After locating the line that contains "(412, 1698) none" in the records below, write out exactly that line and each line after it through the one that contains "(976, 834) none", and nothing else.

[Revision comparison data]
+-------+

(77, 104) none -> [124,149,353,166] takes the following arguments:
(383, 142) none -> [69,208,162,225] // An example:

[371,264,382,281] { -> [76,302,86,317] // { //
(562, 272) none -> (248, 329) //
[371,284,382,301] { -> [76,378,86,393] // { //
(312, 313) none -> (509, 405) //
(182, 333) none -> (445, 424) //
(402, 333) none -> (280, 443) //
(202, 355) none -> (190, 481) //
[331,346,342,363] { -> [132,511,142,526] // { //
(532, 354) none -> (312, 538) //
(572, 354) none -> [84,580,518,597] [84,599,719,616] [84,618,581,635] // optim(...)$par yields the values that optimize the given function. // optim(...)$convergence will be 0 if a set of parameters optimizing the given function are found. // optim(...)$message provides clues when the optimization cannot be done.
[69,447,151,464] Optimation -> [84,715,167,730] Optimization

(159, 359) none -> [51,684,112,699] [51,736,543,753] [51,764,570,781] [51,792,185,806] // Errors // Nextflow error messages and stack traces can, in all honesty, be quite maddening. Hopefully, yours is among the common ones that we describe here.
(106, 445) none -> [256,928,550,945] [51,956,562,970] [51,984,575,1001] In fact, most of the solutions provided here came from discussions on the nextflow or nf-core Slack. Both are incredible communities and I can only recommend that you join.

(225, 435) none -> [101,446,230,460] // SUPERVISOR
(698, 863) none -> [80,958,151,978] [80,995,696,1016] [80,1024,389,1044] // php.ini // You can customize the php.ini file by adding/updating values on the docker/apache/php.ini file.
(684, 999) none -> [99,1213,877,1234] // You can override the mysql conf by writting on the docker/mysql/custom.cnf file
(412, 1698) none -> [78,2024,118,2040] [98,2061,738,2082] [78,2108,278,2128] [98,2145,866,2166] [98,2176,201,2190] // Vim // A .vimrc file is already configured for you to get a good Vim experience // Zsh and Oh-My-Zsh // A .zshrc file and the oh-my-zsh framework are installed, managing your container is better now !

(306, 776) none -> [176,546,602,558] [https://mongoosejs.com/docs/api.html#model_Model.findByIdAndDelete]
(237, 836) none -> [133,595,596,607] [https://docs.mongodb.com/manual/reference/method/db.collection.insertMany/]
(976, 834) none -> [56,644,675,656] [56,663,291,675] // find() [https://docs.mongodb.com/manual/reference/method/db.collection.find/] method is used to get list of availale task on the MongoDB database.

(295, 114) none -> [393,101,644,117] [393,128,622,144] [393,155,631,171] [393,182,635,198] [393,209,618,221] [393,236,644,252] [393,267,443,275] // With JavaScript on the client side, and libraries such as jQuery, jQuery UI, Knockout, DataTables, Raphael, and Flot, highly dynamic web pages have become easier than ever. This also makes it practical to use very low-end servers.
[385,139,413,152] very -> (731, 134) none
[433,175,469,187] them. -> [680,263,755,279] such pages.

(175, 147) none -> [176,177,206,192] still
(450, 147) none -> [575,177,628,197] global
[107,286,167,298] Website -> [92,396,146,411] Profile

+-------+

YOUR RESPONSE ▸
(412, 1698) none -> [78,2024,118,2040] [98,2061,738,2082] [78,2108,278,2128] [98,2145,866,2166] [98,2176,201,2190] // Vim // A .vimrc file is already configured for you to get a good Vim experience // Zsh and Oh-My-Zsh // A .zshrc file and the oh-my-zsh framework are installed, managing your container is better now !

(306, 776) none -> [176,546,602,558] [https://mongoosejs.com/docs/api.html#model_Model.findByIdAndDelete]
(237, 836) none -> [133,595,596,607] [https://docs.mongodb.com/manual/reference/method/db.collection.insertMany/]
(976, 834) none -> [56,644,675,656] [56,663,291,675] // find() [https://docs.mongodb.com/manual/reference/method/db.collection.find/] method is used to get list of availale task on the MongoDB database.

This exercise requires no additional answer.